Records drawn from a dataset -
=== Section Start ===

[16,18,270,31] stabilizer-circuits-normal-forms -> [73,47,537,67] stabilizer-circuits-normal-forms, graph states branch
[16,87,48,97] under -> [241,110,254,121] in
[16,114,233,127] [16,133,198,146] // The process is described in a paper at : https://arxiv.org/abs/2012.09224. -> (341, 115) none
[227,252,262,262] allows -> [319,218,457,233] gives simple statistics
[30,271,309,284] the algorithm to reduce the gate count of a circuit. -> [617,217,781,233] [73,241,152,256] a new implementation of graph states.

=== Section End ===

Aim of the exercise -
Write out every entry word for word.

Worked solution -
[16,18,270,31] stabilizer-circuits-normal-forms -> [73,47,537,67] stabilizer-circuits-normal-forms, graph states branch
[16,87,48,97] under -> [241,110,254,121] in
[16,114,233,127] [16,133,198,146] // The process is described in a paper at : https://arxiv.org/abs/2012.09224. -> (341, 115) none
[227,252,262,262] allows -> [319,218,457,233] gives simple statistics
[30,271,309,284] the algorithm to reduce the gate count of a circuit. -> [617,217,781,233] [73,241,152,256] a new implementation of graph states.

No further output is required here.